Jusqu’alors dédiée aux opérations ponctuelles, la prime énergie peut désormais être versée lors d’une rénovation globale, sous conditions et notamment celle de réaliser des travaux permettant l’atteinte de 55% d’économies d’énergie en maison individuelle ou 35% en copropriété.

Le montant de CEE par kWh cumac économisé en rénovation globale est quant à lui fixé entre 150 et 500 € dépendamment de l’installation réalisée et de la part d’énergies renouvelables de l’habitation ou du bâtiment après travaux.

Soulignons que la prime CEE est bonifiée pour les ménages les plus modestes, c’est-à-dire ceux répondant aux plafonds de ressources fixés par l’Anah.

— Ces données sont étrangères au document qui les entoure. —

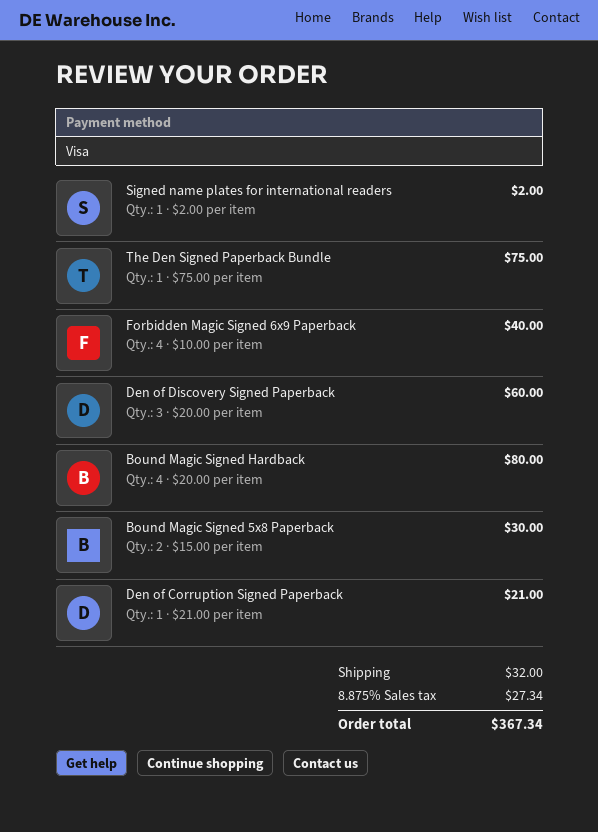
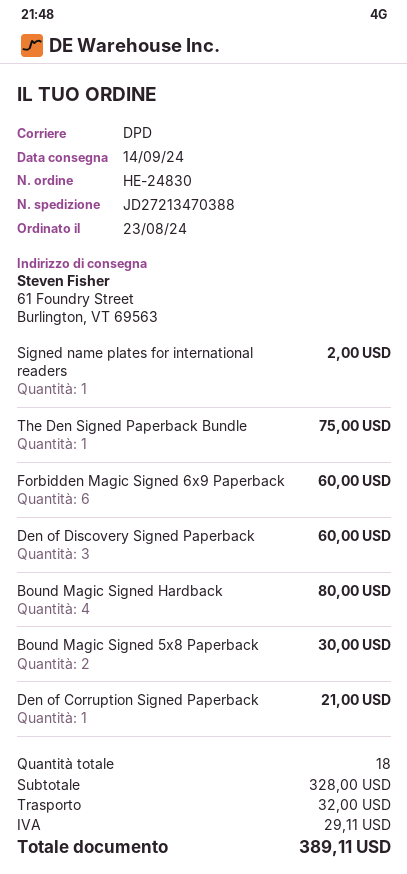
Forbidden Magic Signed 6x9 Paperback: 4 for 40.00 -> 6 for 60.00
tax: 27.34 -> 29.11
total: 367.34 -> 389.11

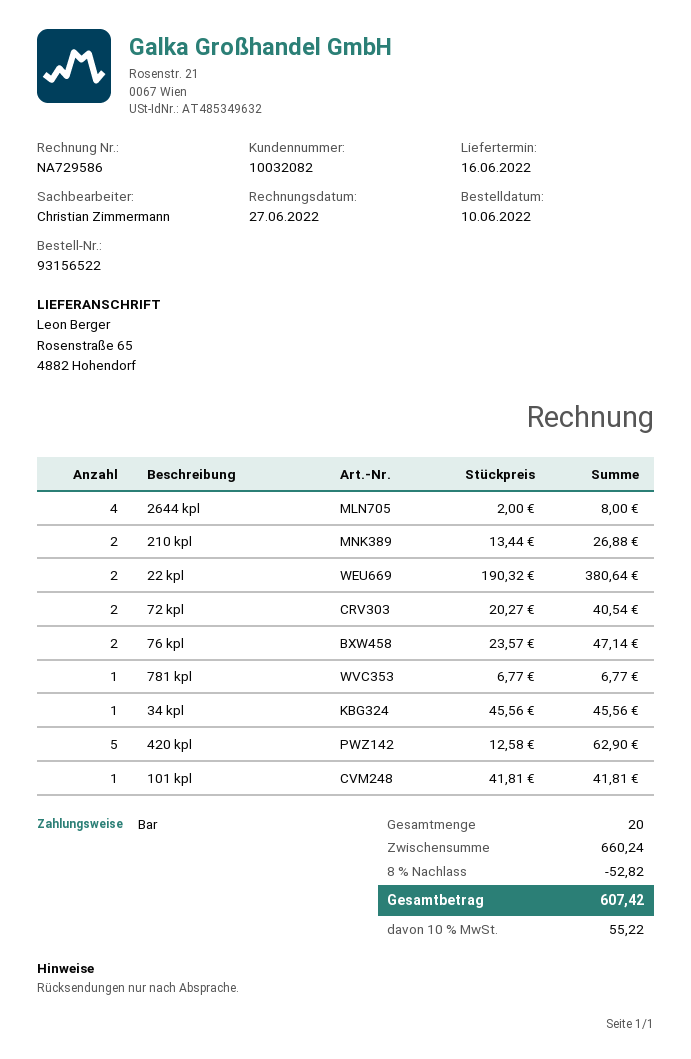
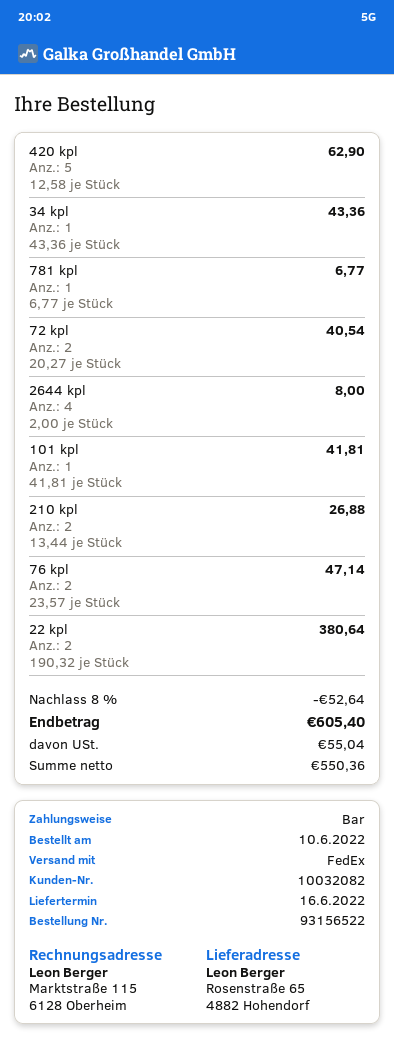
34 kpl: 1 x 45.56 = 45.56 -> 1 x 43.36 = 43.36
discount: 8% = 52.82 -> 8% = 52.64
tax: 55.22 -> 55.04
total: 607.42 -> 605.40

Le forfait à maîtrise d’ouvrage (AMO) : rénovez malin

Accompagner à moindre coût les particuliers dans leur approche globale de rénovation énergétique, c’est le rôle du forfait d’assistance à maîtrise d’ouvrage. Dans le cadre de MaPrimeRénov’, il vous est possible d’être indemnisé(e) à hauteur de 150 €. Cet accompagnement doit être réalisé par une entreprise différente de celle réalisant les travaux.

Des initiatives transverses d’approche globale de rénovation énergétique

Cela fait maintenant quelques années que l’enjeu d’une modernisation du parc résidentiel apparaît comme central, notamment en matière de lutte contre le réchauffement climatique. A l’image des deux dispositifs cités, il en existe d’autres, initiés par les collectivités locales, l’Anah, l’ADEME ou encore le PUCA (Plan Urbanisme Construction Architecture).

A titre d’exemple, le programme d’expérimentation « Approche globale des rénovations énergétiques des logements privés » permet aux collectivités d’expérimenter divers accompagnement à la fois techniques et financiers aux propriétaires. Cet accompagnement peut comprendre l’accompagnement aux travaux par un conseiller dédié, un audit du logement (lequel est obligatoire pour bénéficier des forfaits de rénovation énergétique globale), l’identification d’aides financières, la demande de prêt aux banques ou encore un suivi des consommations énergétiques pendant 3 ans.